I know the feeling Astrid and it is utterly, utterly horrible and can knock you for 6.  I know from my own experience it takes time to recover your balance and equilibrium.    As they say in Turkey, "may it pass quickly".  You're not a failure, you just human.


----------



## Eilidh M (Feb 20, 2005)

Dear Astrid    ,

I know exactly how you are feeling today.   I got am email from someone yesterday who told me they were pg.  The couple are in their early 40s, and the pg isn't even planned as they didn't want children.  I felt like I had been hit by a 10 tonne truck.

I thought I'd got to a place where I was comfortable with our situation, and thought all the possible pg announcements amongst my family, friends, and workmates had come to an end, then wham !  I just hate they way this messes with my mind, as I start to question why we stopped trying when we did etc. etc.  

I gave myself a pep talk last night, telling myself that this is just the latest in a long line of announcements, and I've coped with them before so I'll cope with this one.  But pg announcements are the absolute worse thing for me.  Once the pg is established , I'm fine.    I do wonder whay this happens to people who don't want kids.....it seems the ultimate irony.

I know in time these feelings will fade, but it feels so raw when it first happens.

Lots of Love and hugs, 

Eilidh
XX


----------



## Charlies-Mum (May 25, 2005)

I don't know what to say but I think saying nothing is worse so sending you a big  instead

Debs


----------



## Smurfs (Oct 19, 2004)

Astrid

So sad to read your post, I am sending you a big  

Take care love Shaz xxx


----------



## Bangle21 (Dec 17, 2004)

Astrid huni,

I was so saddened to read your post.  As Irish Eyes said you are always so good and strong for all of us .......... you are ABSOLUTELY not a "failure" although I understand why you feel like that.
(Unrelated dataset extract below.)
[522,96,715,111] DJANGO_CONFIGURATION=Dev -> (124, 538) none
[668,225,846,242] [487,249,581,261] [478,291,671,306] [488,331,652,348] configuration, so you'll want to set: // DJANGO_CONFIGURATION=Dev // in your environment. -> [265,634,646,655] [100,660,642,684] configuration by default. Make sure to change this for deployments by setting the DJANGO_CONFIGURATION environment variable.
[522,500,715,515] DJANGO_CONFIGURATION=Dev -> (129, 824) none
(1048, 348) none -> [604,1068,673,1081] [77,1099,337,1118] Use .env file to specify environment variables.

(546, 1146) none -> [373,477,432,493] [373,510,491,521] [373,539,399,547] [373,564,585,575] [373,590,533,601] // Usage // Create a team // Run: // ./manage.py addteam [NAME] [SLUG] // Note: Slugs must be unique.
As you say, you just feel good for that little bit and then "bang" - it hits you and those feelings of loss, isolation, dread and fear hit us once again.  I really don't know if we will ever "get over" this ........ I think the best we can all hope for is to "find our way".  by that I mean, through this Crap experience, "find our own way" of "dealing" (??) with this....... and I think this will take a long, long time.
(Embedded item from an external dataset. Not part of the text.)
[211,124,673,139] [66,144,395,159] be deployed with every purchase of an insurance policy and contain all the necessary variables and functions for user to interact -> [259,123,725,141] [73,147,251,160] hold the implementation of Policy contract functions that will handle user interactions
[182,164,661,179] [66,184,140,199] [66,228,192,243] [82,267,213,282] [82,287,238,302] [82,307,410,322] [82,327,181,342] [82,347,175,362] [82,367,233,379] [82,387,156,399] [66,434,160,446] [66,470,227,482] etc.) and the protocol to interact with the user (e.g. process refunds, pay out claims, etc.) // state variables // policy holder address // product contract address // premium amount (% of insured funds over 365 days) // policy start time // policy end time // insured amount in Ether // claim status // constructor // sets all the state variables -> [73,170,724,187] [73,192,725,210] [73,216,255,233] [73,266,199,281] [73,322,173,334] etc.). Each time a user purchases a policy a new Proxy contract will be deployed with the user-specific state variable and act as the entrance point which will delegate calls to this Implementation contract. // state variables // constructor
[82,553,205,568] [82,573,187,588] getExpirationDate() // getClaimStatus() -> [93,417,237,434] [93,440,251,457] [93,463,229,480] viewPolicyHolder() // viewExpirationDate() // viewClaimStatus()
The hurt runs soooooo deep and as much as we try to be strong, get involved in other things and take a day at a time, I don't think we will ever be able to fully "forget" and "move on".    It makes it even harder that people dont understand how much this affects our WHOLE life, our attitude to life and our day-to-day life.  I know I think about it every day and I wish there was a pill I could take that would 1.  Take the pain away and 2.  Let me forget even for a day ......
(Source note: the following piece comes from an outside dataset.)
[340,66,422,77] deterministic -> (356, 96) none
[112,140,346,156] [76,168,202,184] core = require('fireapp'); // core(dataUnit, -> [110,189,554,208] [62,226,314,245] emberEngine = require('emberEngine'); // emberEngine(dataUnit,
Please dont feel guilty about your feelings towards this news.  As you say, its not that we dont want it for our friends, its just that its a painful reminder of how "easy" it can be for other people and it throws up all the questions again about ourselves like "WHY WHY WHY " and this can so quickly thow us into a depression when we least expect it.  Please dont think that feeling like this is a "step back" in any way.  You have come through SO SO much and you really are such a strong, lovely, genuine and inspirational person and I'm sure you dont realise the difference you make to half the people in your life ......  I know you've made a huge difference to mine already Astrid.

Please dont beat yourself up asking yourself "why" this has affected you.  You have come through so much and you b***dy" deserve to grieve ........  There aren't many people who could come through what you have and be so strong.  Allow yourself a few off days.  Allow yourself a good cry ..... 

I feel like crying for you Huni as I know how this feels and it hurts me that someone so strong and genuine as you is hurting like this because it is absolutely no joke and it is very difficult to pull yourself back out ..... but I have faith in you and I know you will ..... in your own good time.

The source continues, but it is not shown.